SACRAMENTO — Ignoring clear warnings that California's Medi-Cal system was rife with fraud, state officials allowed the situation to go unchecked for years until the FBI swept in with massive arrests.
The state's failure to act in the face of alarming audits came less than a decade after an almost identical scam--the $100-million "Diapergate" scandal in 1988-92--rocked the medical program for the poor.
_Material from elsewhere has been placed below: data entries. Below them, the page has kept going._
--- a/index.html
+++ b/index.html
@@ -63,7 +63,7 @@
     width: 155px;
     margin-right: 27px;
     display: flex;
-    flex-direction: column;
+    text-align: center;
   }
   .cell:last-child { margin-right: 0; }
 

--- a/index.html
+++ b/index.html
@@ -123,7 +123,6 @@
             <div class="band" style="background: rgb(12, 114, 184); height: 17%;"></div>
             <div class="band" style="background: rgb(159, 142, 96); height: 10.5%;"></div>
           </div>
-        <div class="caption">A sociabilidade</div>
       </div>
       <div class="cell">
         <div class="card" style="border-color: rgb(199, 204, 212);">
Records and interviews show that the agencies responsible for combating Medi-Cal fraud took little action to stop the criminal activity or to punish the operators who were stealing hundreds of millions of dollars. Not until the FBI launched an investigation in 1998 was the fraud attacked. FBI agents estimate that the total fraud, which is concentrated in the Los Angeles area, may reach $1 billion.
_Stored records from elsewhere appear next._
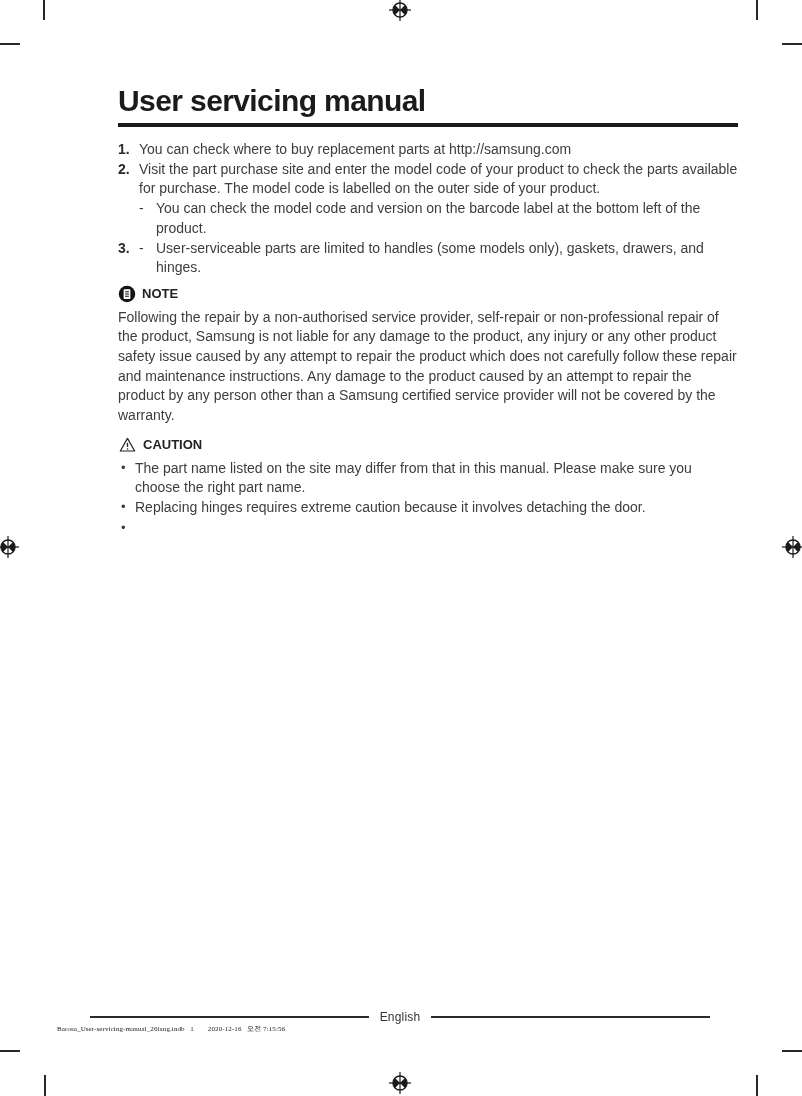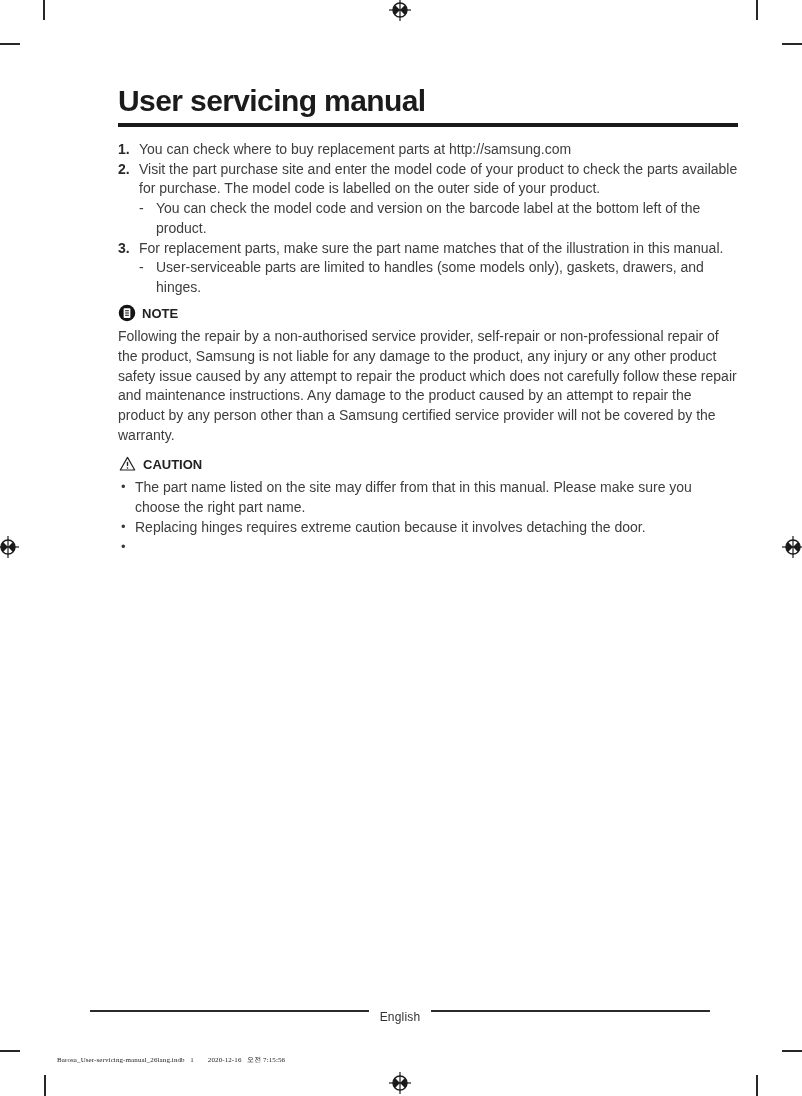--- a/index.html
+++ b/index.html
@@ -136,7 +136,6 @@
 
     <div class="step">
       <span class="step-num">3.</span>
-      <span>For replacement parts, make sure the part name matches that of the illustration in this manual.</span>
     </div>
     <div class="sub">
       <span class="dash">-</span>

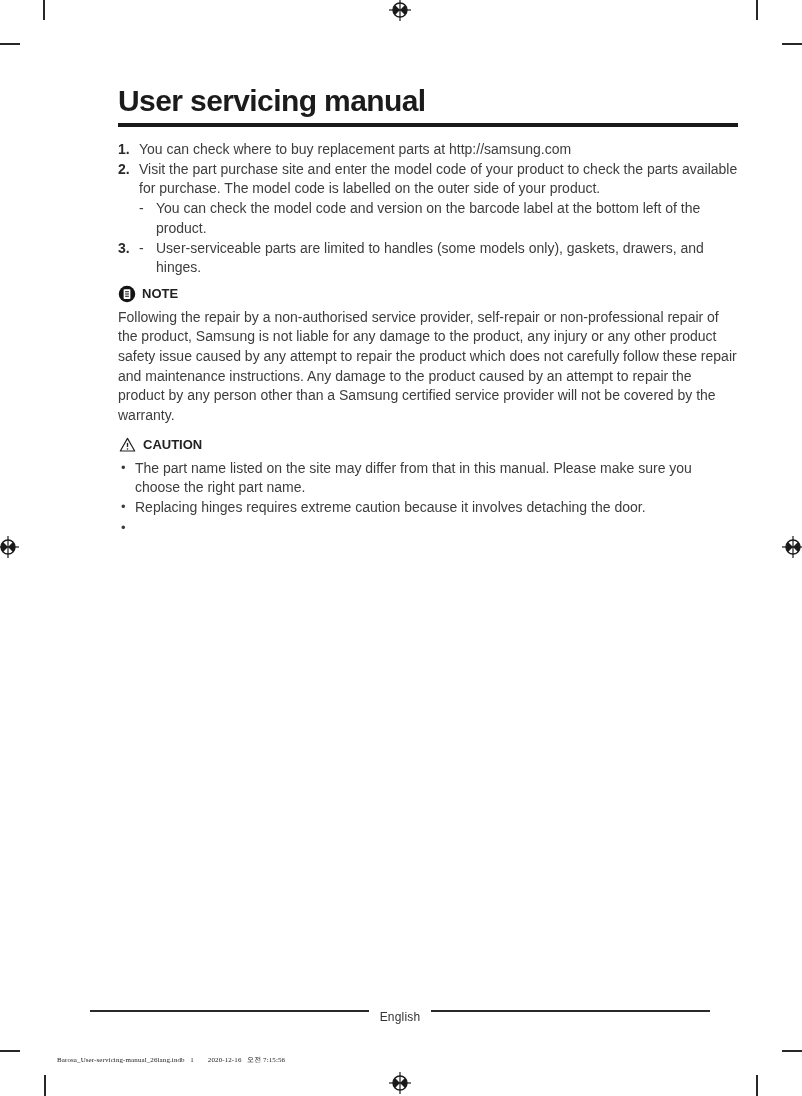--- a/index.html
+++ b/index.html
@@ -53,7 +53,7 @@
   .bullet-dot{position:absolute; left:3px; top:-1px; font-size:13px; color:#3d3d3d;}
   .footer{
     position:absolute; left:90px; top:1010px; width:620px;
-    display:flex; 
+    display:flex; align-items:center;
     font-size:12px; color:#333;
   }
   .footer .rule{flex:1; height:1.6px; background:#2a2a2a;}

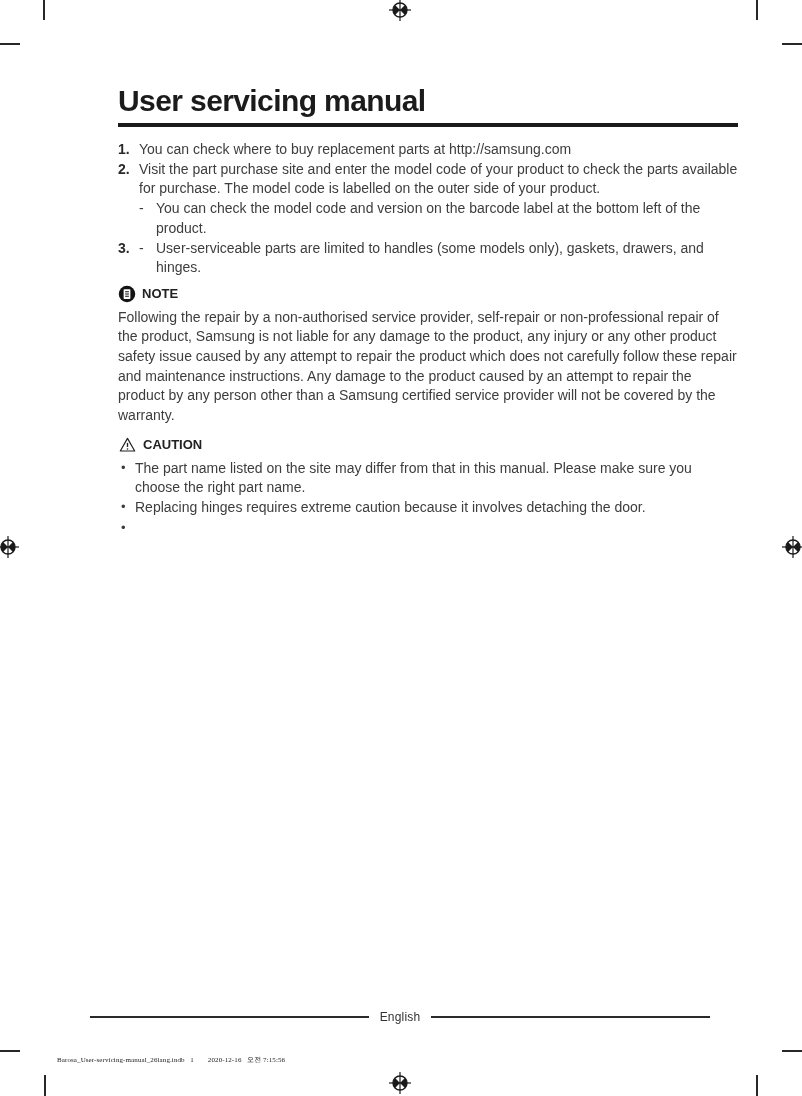--- a/index.html
+++ b/index.html
@@ -59,7 +59,7 @@
   .footer .rule{flex:1; height:1.6px; background:#2a2a2a;}
   .footer .lang{padding:0 11px; letter-spacing:0.2px;}
   .print-line{
-    position:absolute; left:57px; top:1055px;
+    position:absolute; left:57px; top:1024px;
     font-family:"Liberation Serif", serif;
     font-size:7px; color:#222;
     white-space:pre;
"Was someone asleep at the wheel or what?" said current state Senate Health Services Committee Chairwoman Martha Escutia (D-Whittier).
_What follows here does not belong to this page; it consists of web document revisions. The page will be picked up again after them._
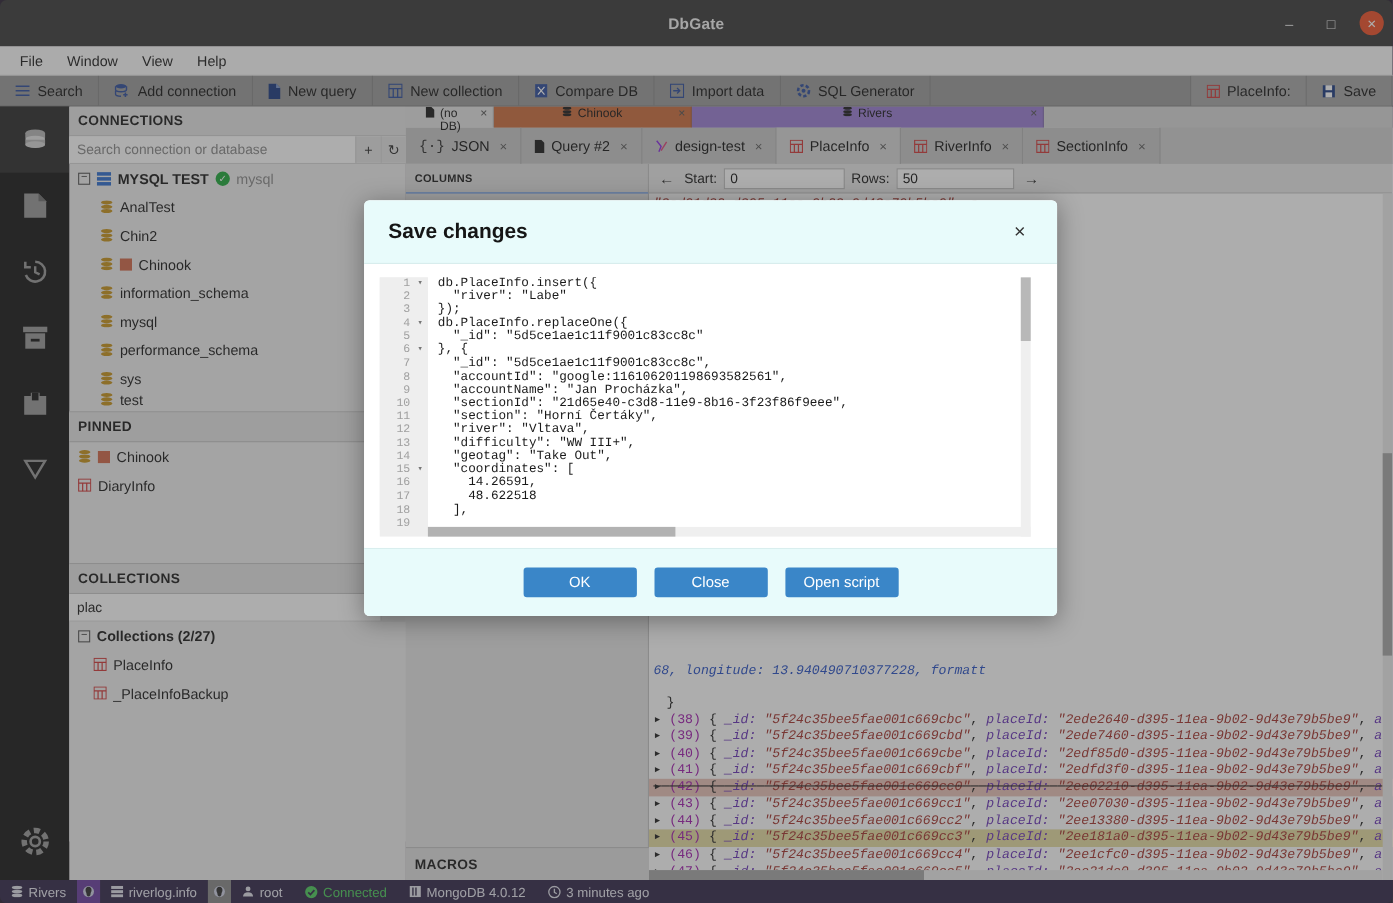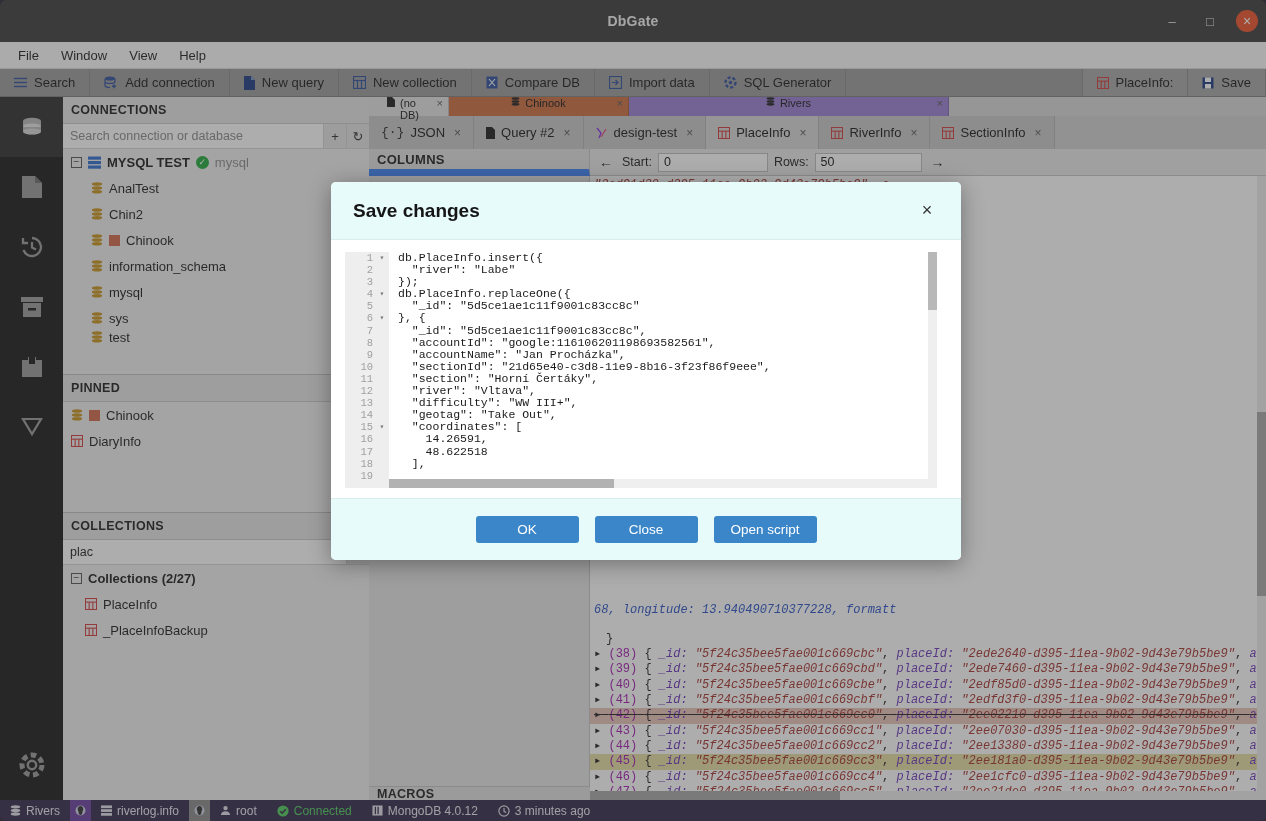--- a/index.html
+++ b/index.html
@@ -112,8 +112,8 @@
   
   .midrow { display: flex; height: 27px; background: #e6e6e6; }
   .cols-hdr { width: 221px; background: #e0e0e0; display: flex; align-items: center;
-              padding: 0 8px; font-weight: bold; font-size: 13px; color: #1c1c1c;
-              border-right: 1px solid #c4c4c4; border-bottom: 7px solid #3b82f6; letter-spacing: .3px; }
+              padding: 0 8px; font-weight: bold; font-size: 10px; color: #1c1c1c;
+              border-right: 1px solid #c4c4c4; border-bottom: 1px solid #3b82f6; letter-spacing: .3px; }
   .datatoolbar { flex: 1; display: flex; align-items: center; gap: 6px; padding: 0 6px;
                  background: #e8e8e8; border-bottom: 1px solid #c4c4c4; font-size: 12.5px; }
   .arrow-btn { width: 20px; height: 20px; display: flex; align-items: center; justify-content: center;

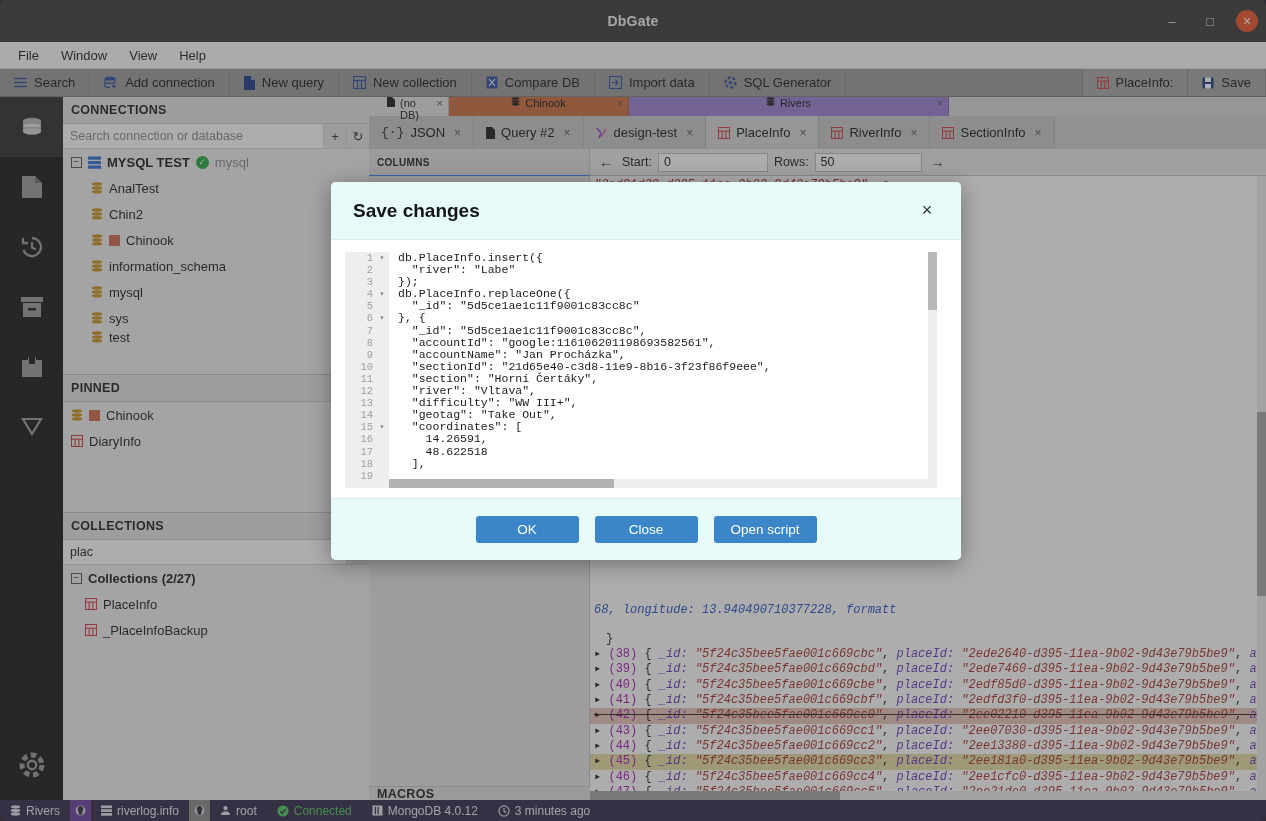--- a/index.html
+++ b/index.html
@@ -438,6 +438,16 @@
               <ellipse cx="6" cy="9.8" rx="5.2" ry="1.8" fill="#c8951e"></ellipse>
             </svg>
         </span>
+        <span>performance_schema</span>
+      </div>
+      <div class="tnode lvl2">
+        <span class="ico-db">
+          <svg width="12" height="12" viewBox="0 0 12 12">
+              <ellipse cx="6" cy="2" rx="5.2" ry="1.8" fill="#c8951e"></ellipse>
+              <ellipse cx="6" cy="6" rx="5.2" ry="1.8" fill="#c8951e"></ellipse>
+              <ellipse cx="6" cy="9.8" rx="5.2" ry="1.8" fill="#c8951e"></ellipse>
+            </svg>
+        </span>
         <span>sys</span>
       </div>
       <div class="tnode lvl2" style="height:12px;overflow:hidden">

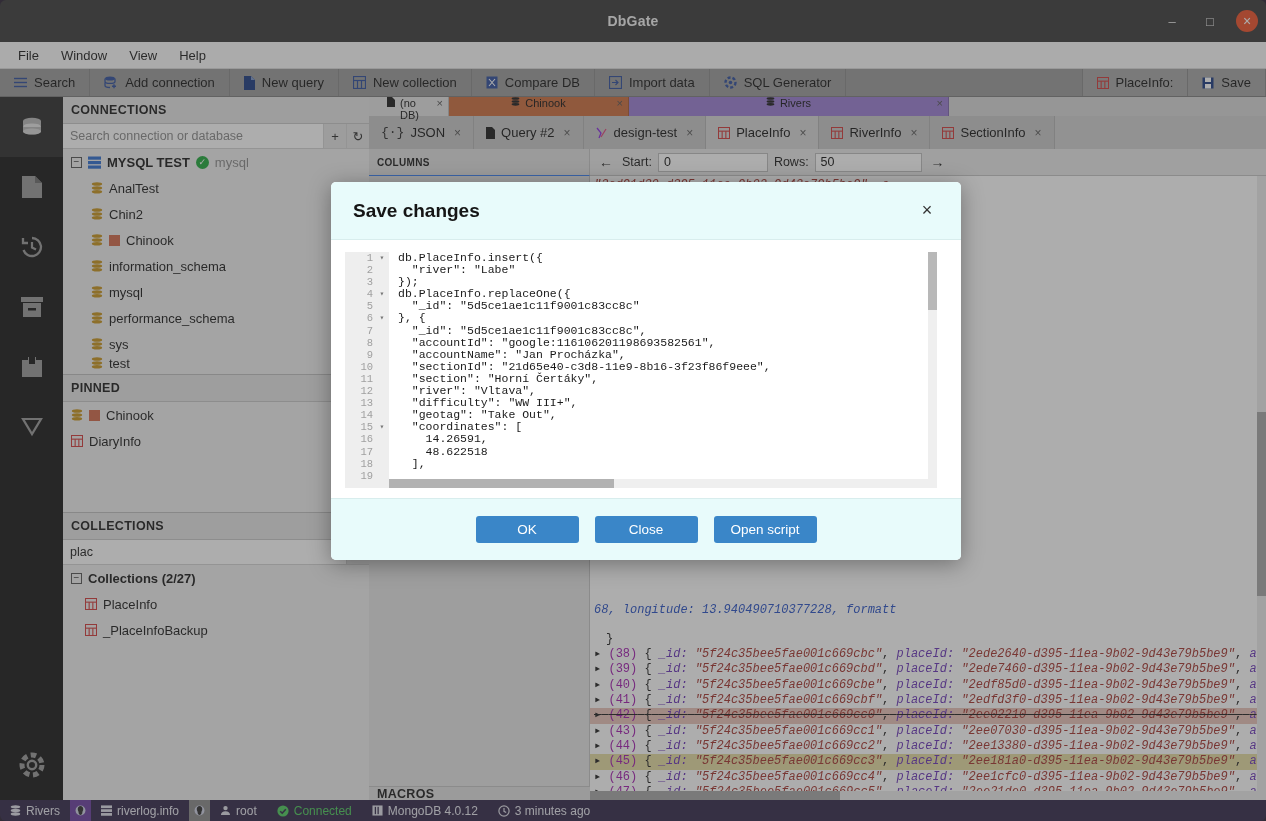--- a/index.html
+++ b/index.html
@@ -128,7 +128,7 @@
   
   .databody { position: relative; height: 624px; display: flex; }
   .colpane { width: 221px; background: #e6e6e6; border-right: 1px solid #c4c4c4; position: relative; }
-  .macros-hdr { position: absolute; left: 0; bottom: 0; width: 221px; height: 14px; background: #e0e0e0;
+  .macros-hdr { position: absolute; left: 0; bottom: 0; width: 221px; height: 30px; background: #e0e0e0;
                 display: flex; align-items: center; padding: 0 8px; font-weight: bold;
                 font-size: 12.5px; color: #1c1c1c; border-top: 1px solid #c4c4c4; letter-spacing: .3px; }
   .jsonpane { flex: 1; background: #ffffff; overflow: hidden; position: relative;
The "Diapergate" scandal, in which dozens of businesses submitted millions of dollars in false claims for incontinence supplies, prompted a series of reforms that were supposed to be stopgaps for such Medi-Cal abuses. But it turned out the new requirements were rife with unchecked loopholes.
The recent fraud mushroomed at a time when the attention of then-Gov. Pete Wilson and then-state Atty. Gen. Dan Lungren was locked on the hot-button issues of the day: violent crime and welfare cheaters. State resources were poured into programs to combat crime and investigate welfare recipients, but no effort was made to beef up the forces fighting Medi-Cal fraud.
"The department [of health services] under the previous administration was not focused on provider fraud," Gov. Gray Davis said in an interview. "They were focused on individual fraud. The money is in provider fraud and that's where we're going."
A spokesman for Wilson said no evidence of widespread fraud by businesses serving Medi-Cal ever reached the former governor's office.
"The governor finds fraud in any form to be unconscionable," said former press secretary Sean Walsh. "Any time fraud was brought to his attention, Gov. Wilson would make it a priority to end that shameful practice. He thinks it's inexcusable."
Kimberly Belshe, director of the Department of Health Services when the recent fraud took place, declined to be interviewed.